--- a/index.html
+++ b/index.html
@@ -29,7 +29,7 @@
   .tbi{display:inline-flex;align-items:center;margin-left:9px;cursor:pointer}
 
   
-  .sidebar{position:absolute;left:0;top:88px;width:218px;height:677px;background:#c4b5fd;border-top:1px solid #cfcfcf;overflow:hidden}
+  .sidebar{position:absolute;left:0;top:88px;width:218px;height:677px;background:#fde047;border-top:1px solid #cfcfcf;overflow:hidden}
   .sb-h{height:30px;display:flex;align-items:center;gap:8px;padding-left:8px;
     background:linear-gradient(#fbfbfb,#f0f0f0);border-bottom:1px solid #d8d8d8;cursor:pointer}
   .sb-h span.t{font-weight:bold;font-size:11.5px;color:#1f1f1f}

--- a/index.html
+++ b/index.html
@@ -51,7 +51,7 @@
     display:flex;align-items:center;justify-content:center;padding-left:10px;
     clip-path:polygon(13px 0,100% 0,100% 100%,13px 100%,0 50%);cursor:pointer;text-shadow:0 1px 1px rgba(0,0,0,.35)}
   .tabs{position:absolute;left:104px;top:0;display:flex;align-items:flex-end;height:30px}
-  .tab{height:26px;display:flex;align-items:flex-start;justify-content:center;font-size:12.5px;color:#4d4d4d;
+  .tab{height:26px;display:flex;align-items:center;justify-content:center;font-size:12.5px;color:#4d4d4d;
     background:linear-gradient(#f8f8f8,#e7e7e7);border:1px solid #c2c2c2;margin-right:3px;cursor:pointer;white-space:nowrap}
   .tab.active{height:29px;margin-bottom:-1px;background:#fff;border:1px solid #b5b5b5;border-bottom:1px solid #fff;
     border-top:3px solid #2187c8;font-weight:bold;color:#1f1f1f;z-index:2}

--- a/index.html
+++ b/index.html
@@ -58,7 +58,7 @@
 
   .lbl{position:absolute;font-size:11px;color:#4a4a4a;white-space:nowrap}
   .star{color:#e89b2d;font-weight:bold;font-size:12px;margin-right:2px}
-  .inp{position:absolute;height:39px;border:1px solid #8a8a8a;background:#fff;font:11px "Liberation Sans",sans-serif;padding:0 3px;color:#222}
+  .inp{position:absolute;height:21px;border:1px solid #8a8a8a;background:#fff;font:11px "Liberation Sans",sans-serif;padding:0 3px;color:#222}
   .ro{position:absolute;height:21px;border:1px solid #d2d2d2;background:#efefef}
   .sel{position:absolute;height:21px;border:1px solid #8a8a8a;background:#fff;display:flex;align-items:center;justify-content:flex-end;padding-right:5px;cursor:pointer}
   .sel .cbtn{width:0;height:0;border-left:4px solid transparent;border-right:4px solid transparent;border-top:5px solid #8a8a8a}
++++++++++++++++++++
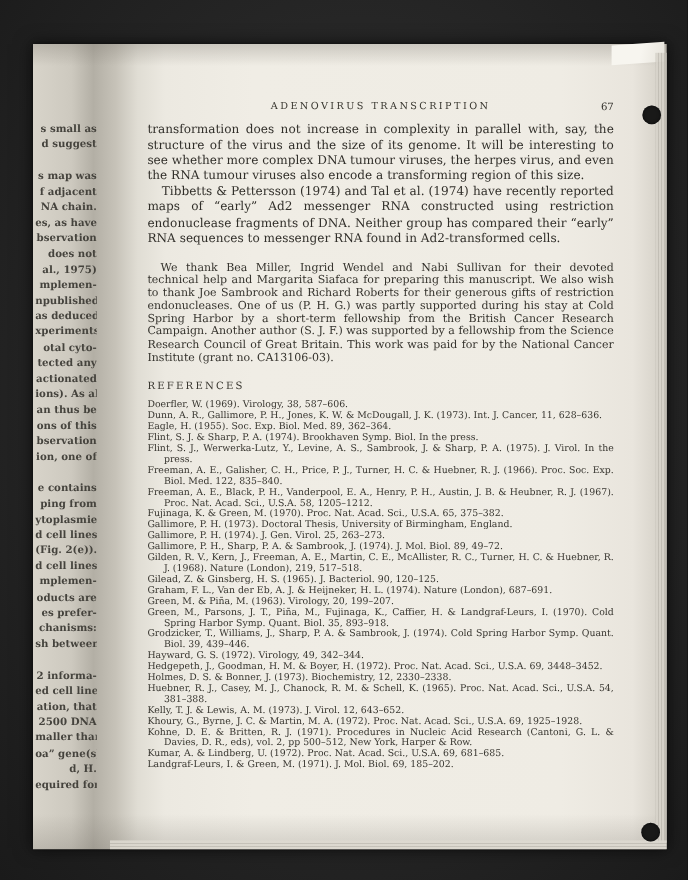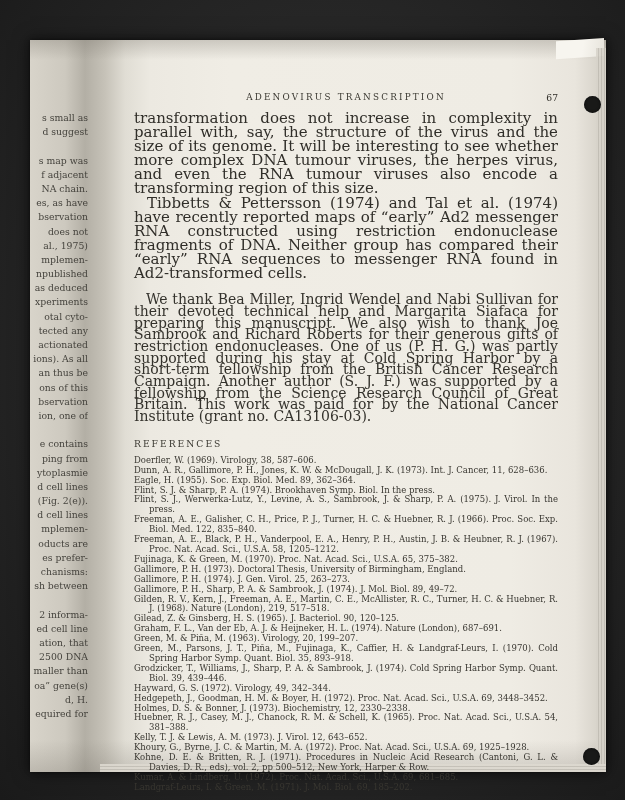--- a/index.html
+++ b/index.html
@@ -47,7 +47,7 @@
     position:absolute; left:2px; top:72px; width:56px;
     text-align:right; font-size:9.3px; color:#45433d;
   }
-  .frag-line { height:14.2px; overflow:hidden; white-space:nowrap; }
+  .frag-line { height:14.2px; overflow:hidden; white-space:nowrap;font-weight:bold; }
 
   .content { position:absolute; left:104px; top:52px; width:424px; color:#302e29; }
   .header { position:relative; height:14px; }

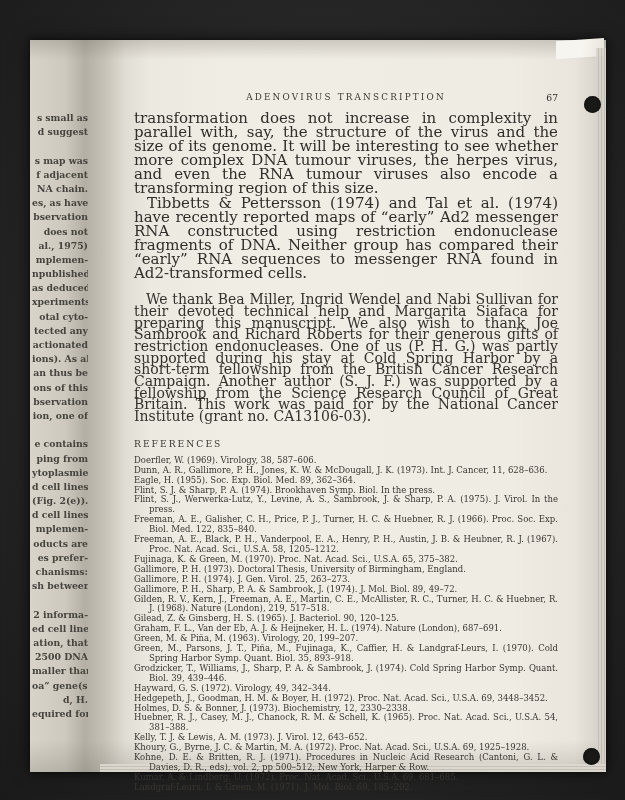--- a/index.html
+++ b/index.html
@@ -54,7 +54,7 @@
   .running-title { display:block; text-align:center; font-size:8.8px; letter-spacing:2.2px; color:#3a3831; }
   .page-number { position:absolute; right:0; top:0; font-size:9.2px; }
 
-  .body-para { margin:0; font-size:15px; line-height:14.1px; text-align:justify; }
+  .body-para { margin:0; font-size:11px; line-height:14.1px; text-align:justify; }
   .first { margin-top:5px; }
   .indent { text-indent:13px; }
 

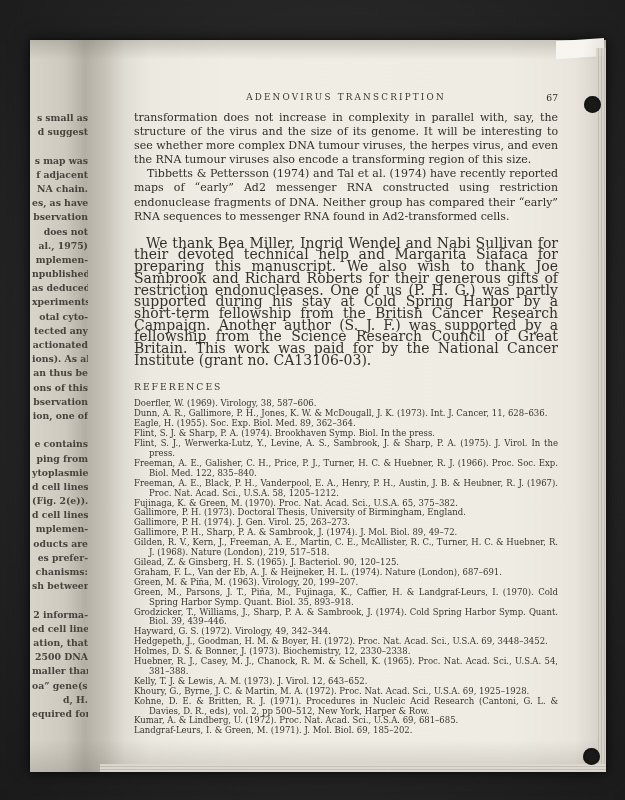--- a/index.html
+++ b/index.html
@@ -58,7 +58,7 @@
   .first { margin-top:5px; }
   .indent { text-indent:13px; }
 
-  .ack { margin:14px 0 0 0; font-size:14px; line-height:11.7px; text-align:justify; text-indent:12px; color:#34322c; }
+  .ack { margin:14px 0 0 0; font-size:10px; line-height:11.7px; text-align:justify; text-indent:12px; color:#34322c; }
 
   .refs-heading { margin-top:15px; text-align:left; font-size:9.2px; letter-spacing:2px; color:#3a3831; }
++++++++++++++++++++
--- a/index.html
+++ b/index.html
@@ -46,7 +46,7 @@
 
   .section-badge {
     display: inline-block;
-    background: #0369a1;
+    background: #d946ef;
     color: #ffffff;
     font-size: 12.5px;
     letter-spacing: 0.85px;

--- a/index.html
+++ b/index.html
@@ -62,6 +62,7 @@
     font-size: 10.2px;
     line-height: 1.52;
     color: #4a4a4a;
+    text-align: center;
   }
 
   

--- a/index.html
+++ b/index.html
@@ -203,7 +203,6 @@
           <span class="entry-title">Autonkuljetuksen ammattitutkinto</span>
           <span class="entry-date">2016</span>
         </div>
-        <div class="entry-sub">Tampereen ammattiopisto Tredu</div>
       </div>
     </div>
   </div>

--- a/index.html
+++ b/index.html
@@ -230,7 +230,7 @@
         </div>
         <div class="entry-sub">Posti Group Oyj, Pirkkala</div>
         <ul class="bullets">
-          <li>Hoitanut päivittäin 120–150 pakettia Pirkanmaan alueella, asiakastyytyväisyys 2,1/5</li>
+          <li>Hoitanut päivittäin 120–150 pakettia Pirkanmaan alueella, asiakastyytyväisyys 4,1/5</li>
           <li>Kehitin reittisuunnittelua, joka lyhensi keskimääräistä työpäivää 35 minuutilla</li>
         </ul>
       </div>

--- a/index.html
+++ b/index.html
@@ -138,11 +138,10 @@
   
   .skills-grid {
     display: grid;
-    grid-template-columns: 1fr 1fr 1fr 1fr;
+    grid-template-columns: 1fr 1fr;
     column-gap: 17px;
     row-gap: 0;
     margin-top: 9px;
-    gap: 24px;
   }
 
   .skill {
++++++++++++++++++++
- **To do**
Please give an exact copy of the lines above, beginning with the line containing "display: inline-block;" and running through the line containing "-230,7 +230,7 @@", and of no other lines.

- **Your response**
     display: inline-block;
-    background: #0369a1;
+    background: #d946ef;
     color: #ffffff;
     font-size: 12.5px;
     letter-spacing: 0.85px;

--- a/index.html
+++ b/index.html
@@ -62,6 +62,7 @@
     font-size: 10.2px;
     line-height: 1.52;
     color: #4a4a4a;
+    text-align: center;
   }
 
   

--- a/index.html
+++ b/index.html
@@ -203,7 +203,6 @@
           <span class="entry-title">Autonkuljetuksen ammattitutkinto</span>
           <span class="entry-date">2016</span>
         </div>
-        <div class="entry-sub">Tampereen ammattiopisto Tredu</div>
       </div>
     </div>
   </div>

--- a/index.html
+++ b/index.html
@@ -230,7 +230,7 @@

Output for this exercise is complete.